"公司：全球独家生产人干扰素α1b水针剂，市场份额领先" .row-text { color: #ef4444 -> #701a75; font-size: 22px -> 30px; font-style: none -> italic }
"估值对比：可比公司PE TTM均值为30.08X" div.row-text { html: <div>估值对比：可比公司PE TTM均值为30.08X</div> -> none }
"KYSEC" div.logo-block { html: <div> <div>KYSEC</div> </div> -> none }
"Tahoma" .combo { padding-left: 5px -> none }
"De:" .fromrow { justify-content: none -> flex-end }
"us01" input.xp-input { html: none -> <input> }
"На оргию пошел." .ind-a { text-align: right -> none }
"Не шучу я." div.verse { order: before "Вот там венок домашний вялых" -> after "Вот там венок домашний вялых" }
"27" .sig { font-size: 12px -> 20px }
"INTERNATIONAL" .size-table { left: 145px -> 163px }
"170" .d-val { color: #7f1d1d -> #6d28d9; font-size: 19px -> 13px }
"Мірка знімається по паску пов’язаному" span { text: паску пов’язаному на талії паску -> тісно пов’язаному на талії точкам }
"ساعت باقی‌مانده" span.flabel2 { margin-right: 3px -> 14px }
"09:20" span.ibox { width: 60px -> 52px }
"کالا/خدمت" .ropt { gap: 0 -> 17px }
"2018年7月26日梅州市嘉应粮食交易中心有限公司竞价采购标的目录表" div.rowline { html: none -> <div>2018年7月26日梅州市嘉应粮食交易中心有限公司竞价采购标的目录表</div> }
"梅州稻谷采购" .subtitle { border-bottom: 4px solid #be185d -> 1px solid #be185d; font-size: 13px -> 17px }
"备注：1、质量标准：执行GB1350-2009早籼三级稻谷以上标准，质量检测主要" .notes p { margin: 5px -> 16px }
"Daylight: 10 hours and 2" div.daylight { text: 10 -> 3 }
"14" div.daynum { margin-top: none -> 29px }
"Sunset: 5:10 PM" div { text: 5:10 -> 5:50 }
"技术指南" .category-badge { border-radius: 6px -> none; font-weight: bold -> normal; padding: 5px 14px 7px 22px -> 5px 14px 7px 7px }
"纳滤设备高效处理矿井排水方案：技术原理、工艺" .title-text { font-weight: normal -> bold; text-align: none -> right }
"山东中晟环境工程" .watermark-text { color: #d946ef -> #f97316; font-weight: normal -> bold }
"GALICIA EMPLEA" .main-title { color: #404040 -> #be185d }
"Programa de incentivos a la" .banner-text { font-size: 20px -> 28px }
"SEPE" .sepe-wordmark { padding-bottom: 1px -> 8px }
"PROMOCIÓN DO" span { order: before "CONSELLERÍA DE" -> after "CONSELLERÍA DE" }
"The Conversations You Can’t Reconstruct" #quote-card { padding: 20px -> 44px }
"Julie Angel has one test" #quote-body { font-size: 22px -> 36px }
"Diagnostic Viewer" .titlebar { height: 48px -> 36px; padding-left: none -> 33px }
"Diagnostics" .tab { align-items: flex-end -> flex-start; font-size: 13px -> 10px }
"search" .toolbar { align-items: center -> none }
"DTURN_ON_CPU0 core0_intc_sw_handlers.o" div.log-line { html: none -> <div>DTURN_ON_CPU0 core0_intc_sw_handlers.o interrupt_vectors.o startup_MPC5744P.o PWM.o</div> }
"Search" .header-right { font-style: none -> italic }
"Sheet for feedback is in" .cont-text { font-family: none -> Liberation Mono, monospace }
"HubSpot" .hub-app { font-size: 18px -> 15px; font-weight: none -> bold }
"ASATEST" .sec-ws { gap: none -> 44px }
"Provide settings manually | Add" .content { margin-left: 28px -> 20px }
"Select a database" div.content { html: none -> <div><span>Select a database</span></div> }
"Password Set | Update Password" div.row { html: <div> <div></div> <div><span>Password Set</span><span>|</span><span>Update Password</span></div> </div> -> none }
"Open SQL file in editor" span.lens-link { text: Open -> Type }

________

_YOUR TASK_
Report how many lines in the data above contain "content", without any other words.

_SOLUTION_
3